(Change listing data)
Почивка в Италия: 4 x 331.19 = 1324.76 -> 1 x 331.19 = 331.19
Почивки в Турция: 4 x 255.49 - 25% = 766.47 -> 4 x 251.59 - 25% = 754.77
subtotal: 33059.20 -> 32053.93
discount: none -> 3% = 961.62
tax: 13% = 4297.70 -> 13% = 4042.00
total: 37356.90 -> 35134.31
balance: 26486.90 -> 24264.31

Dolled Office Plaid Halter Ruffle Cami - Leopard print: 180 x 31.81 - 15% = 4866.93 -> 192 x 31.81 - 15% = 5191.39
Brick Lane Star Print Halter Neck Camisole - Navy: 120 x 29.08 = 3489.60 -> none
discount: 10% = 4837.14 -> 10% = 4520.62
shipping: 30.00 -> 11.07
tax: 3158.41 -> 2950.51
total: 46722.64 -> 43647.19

---

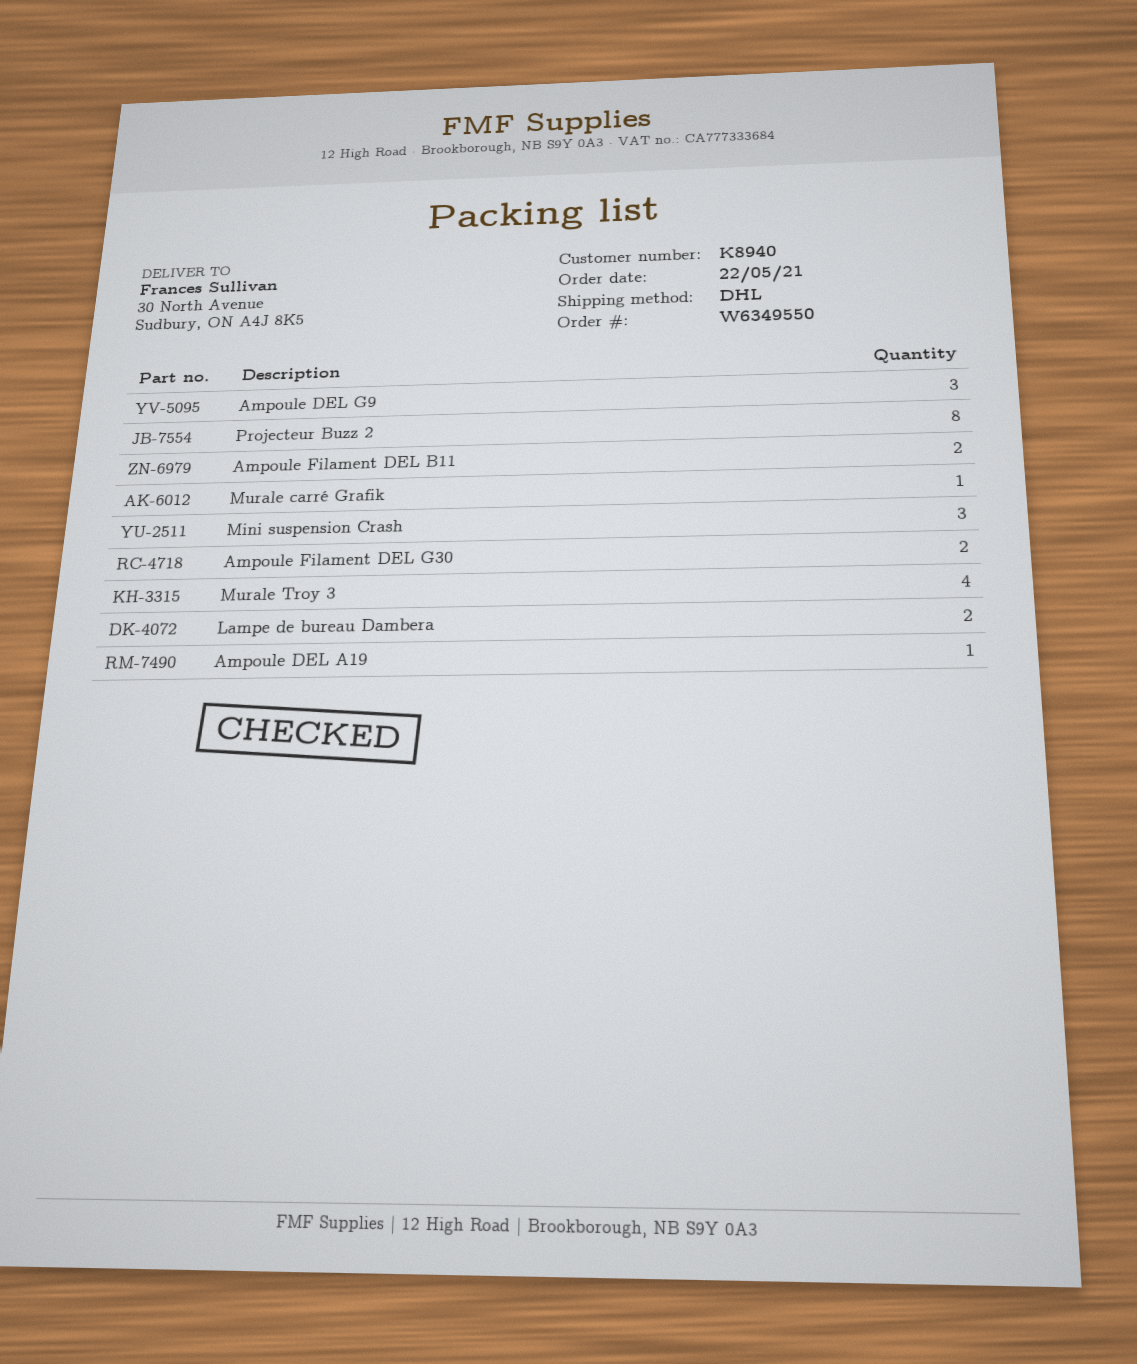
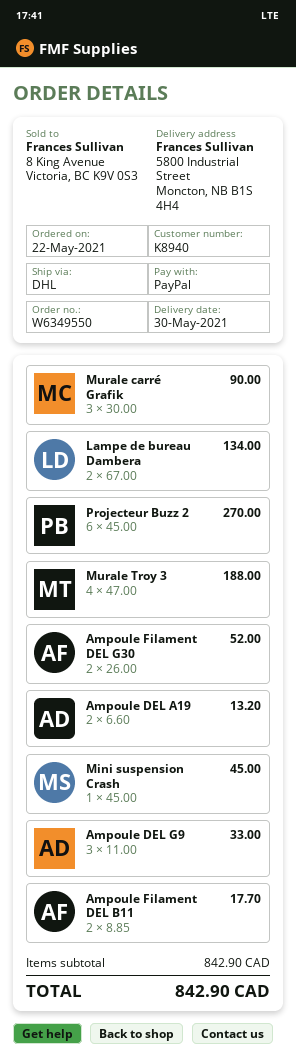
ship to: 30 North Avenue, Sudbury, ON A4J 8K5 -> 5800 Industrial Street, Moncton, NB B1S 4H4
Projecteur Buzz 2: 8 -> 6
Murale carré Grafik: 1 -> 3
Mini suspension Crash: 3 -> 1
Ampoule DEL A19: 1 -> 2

• **Activity**
Look above for the line holding "Почивка в Италия: 4". Print it and every line after it, exactly, through the line holding "Dolled Office Plaid".

• **Output of the task**
Почивка в Италия: 4 x 331.19 = 1324.76 -> 1 x 331.19 = 331.19
Почивки в Турция: 4 x 255.49 - 25% = 766.47 -> 4 x 251.59 - 25% = 754.77
subtotal: 33059.20 -> 32053.93
discount: none -> 3% = 961.62
tax: 13% = 4297.70 -> 13% = 4042.00
total: 37356.90 -> 35134.31
balance: 26486.90 -> 24264.31

Dolled Office Plaid Halter Ruffle Cami - Leopard print: 180 x 31.81 - 15% = 4866.93 -> 192 x 31.81 - 15% = 5191.39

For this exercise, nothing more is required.